> _WORK TO COMPLETE_:
Every line that holds the word "size" needs to be copied from the data below.

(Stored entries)
=== Section Start ===
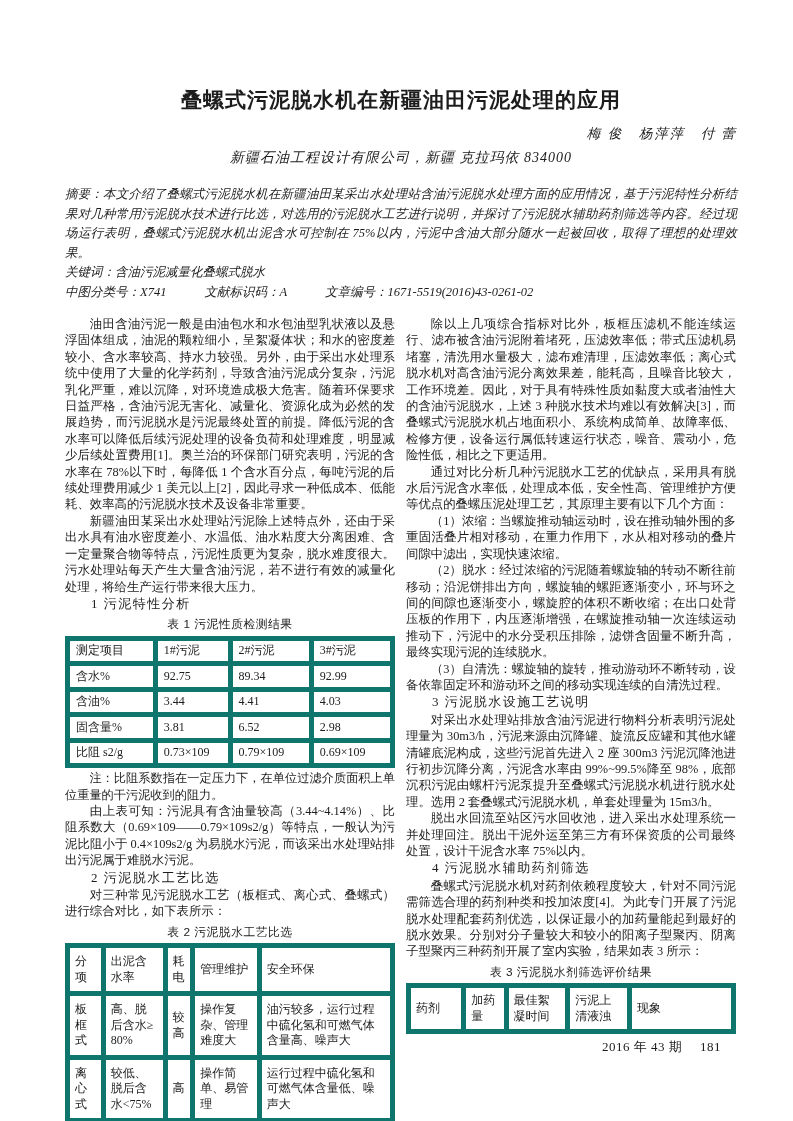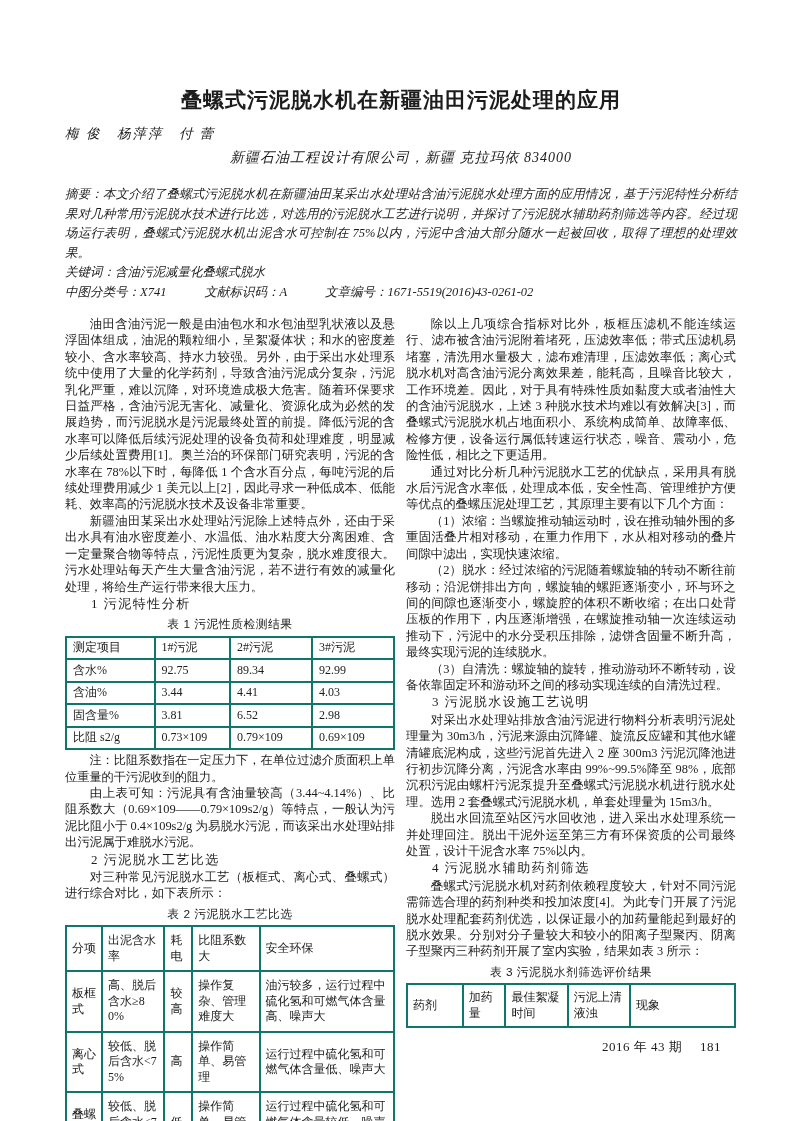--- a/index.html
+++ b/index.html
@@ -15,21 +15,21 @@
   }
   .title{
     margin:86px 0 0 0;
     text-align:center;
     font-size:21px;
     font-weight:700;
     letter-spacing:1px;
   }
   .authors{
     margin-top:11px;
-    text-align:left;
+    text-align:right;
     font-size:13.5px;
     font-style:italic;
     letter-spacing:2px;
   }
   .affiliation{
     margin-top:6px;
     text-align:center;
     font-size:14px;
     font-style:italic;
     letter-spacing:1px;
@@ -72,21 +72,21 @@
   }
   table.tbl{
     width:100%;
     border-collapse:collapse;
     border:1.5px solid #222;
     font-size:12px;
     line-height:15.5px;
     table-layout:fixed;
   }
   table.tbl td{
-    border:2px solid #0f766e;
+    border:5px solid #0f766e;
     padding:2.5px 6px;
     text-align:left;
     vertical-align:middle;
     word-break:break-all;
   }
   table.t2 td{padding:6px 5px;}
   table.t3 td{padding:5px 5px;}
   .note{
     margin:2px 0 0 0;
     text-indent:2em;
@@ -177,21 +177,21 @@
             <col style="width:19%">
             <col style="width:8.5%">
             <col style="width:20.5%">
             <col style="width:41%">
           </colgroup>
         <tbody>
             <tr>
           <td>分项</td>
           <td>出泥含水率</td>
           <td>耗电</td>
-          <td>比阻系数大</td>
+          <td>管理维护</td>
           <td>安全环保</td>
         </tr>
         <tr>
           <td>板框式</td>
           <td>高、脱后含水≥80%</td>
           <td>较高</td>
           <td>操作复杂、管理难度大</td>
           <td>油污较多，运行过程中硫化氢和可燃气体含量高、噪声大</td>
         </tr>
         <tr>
=== Section End ===
> _OUTPUT FOR THIS TASK_:
     font-size:21px;
     font-size:13.5px;
     font-size:14px;
     font-size:12px;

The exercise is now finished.